We are still awaiting the publication of final rules with respect to two categories of the USML for which proposed rules have been published: Category XI (Military Electronics) and Category XV (Spacecraft Systems and Associated Equipment). The proposed changes to Category XV have been particularly momentous — and generated the greatest volume of public comments. On May 24, 2013, the DDTC issued proposed rules that will transfer (for the most part) all but the most sensitive space technology to the CCL, thus restoring the appropriate level of control to civil space systems that existed prior to an unauthorized disclosure of controlled technology resulting from a 1996 failed launch of a U.S. satellite from China. Those items that would remain on the USML include satellites and spacecraft with significant military value, such as the ability to detect nuclear detonation, track missiles, destroy other satellites, or strike targets on Earth. However, some aspects of the proposed rule remain controversial, such as the retention on the USML of any hosted payload that is funded by the U.S. Department of Defense (regardless of the payload’s capabilities), as well as any “man-rated” spacecraft, even if such spacecraft (such as Virgin Galactic’s SpaceShipTwo) has no military application. The continuing debate over these issues could delay the issuance of a final rule for Category XV into next year.

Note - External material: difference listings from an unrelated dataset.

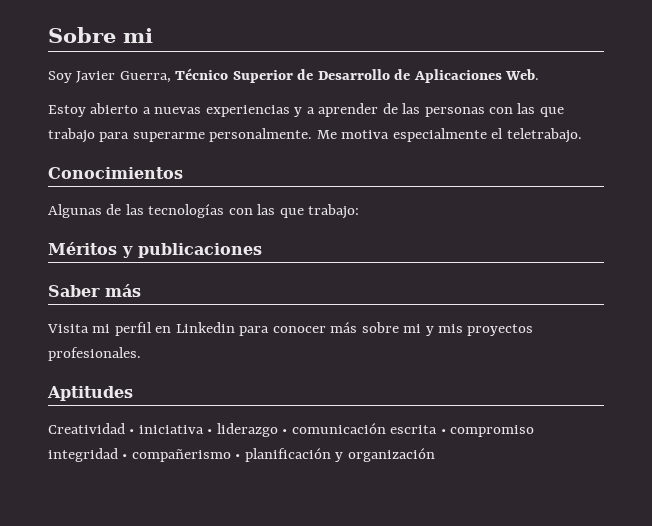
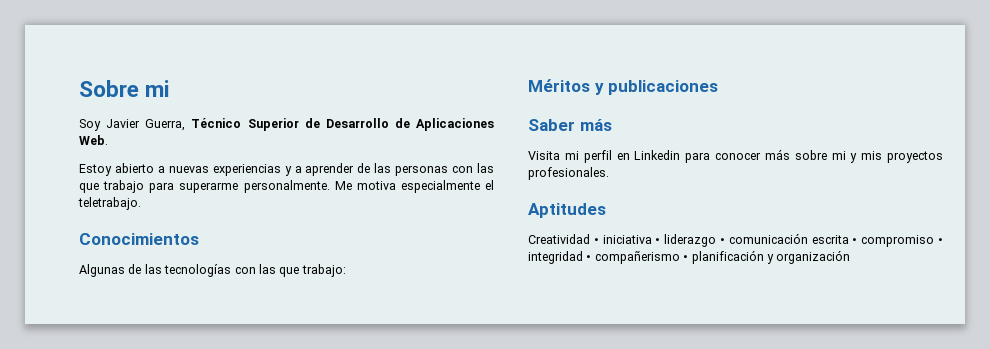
(535, 431) none -> [938,238,943,244] •

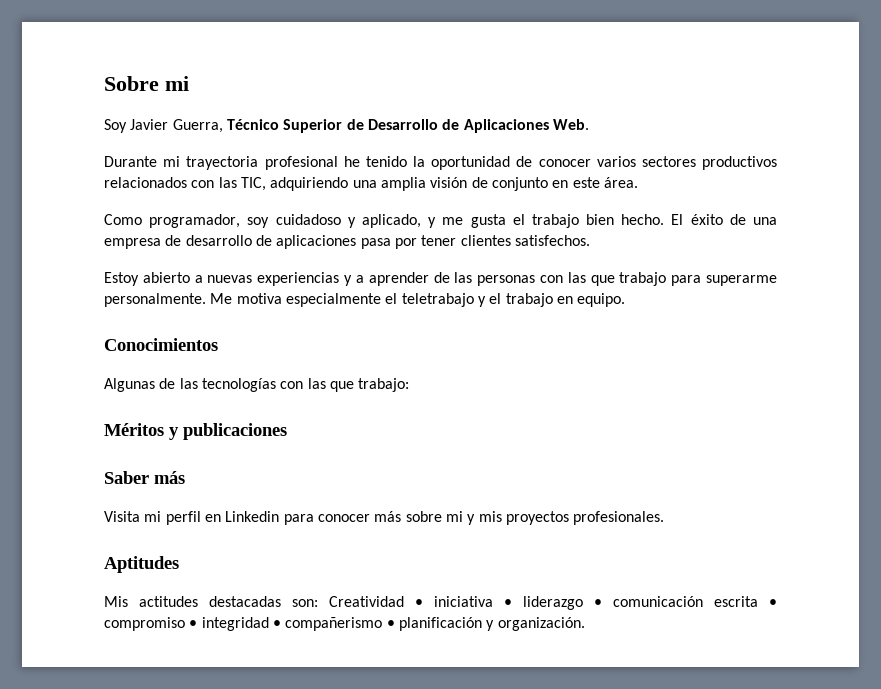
(108, 140) none -> [104,156,777,170] [104,177,638,191] [104,214,777,228] [104,235,590,249] // Durante mi trayectoria profesional he tenido la oportunidad de conocer varios sectores productivos relacionados con las TIC, adquiriendo una amplia visión de conjunto en este área. // Como programador, soy cuidadoso y aplicado, y me gusta el trabajo bien hecho. El éxito de una empresa de desarrollo de aplicaciones pasa por tener clientes satisfechos.
[78,197,141,210] teletrabajo. -> [401,293,626,307] teletrabajo y el trabajo en equipo.
(606, 210) none -> [104,596,318,607] Mis actitudes destacadas son:
[776,250,851,264] organización -> [497,617,585,631] organización.

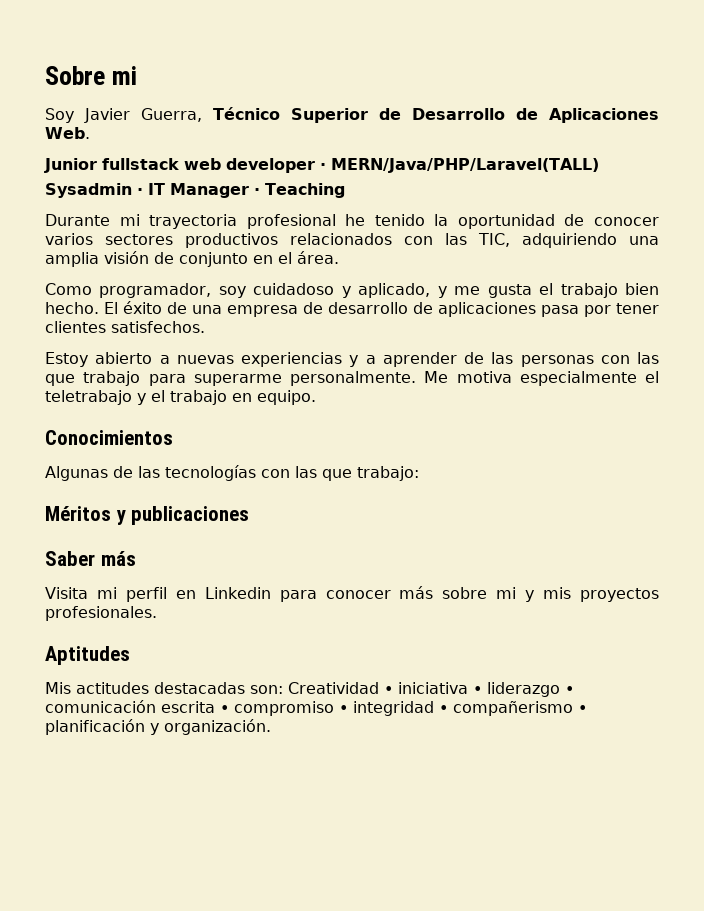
(589, 124) none -> [44,158,599,173] [45,183,345,198] // Junior fullstack web developer · MERN/Java/PHP/Laravel(TALL) // Sysadmin · IT Manager · Teaching
[572,177,600,188] este -> [278,252,292,264] el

As we also stated last year, companies that manufacture or export defense articles that are currently subject to the ITAR, but will be transferred to the CCL later this year will face a lighter regulatory compliance burden. Generally, although a license will still be required for items transferred to the CCL’s new “600 Series” category (unless the item is being exported to Canada), a number of license exceptions may permit export without a license. Of particular significance is License Exception Strategic Trade Authorization (STA). Under specific circumstances and upon meeting certain EAR requirements, this license exception is available when products or technologies are exported to a NATO country and to those located in other allied countries, such as Australia, Japan, New Zealand, and South Korea. If a license is required, the on-line licensing process under the Department of Commerce regulations are less complicated.
ECR is here. Companies that have not yet reviewed the jurisdiction (USML v. CCL) under which their products and technologies are governed under ECR cannot afford to wait any longer to determine how ECR affects their export compliance processes and procedures, and their customer relations.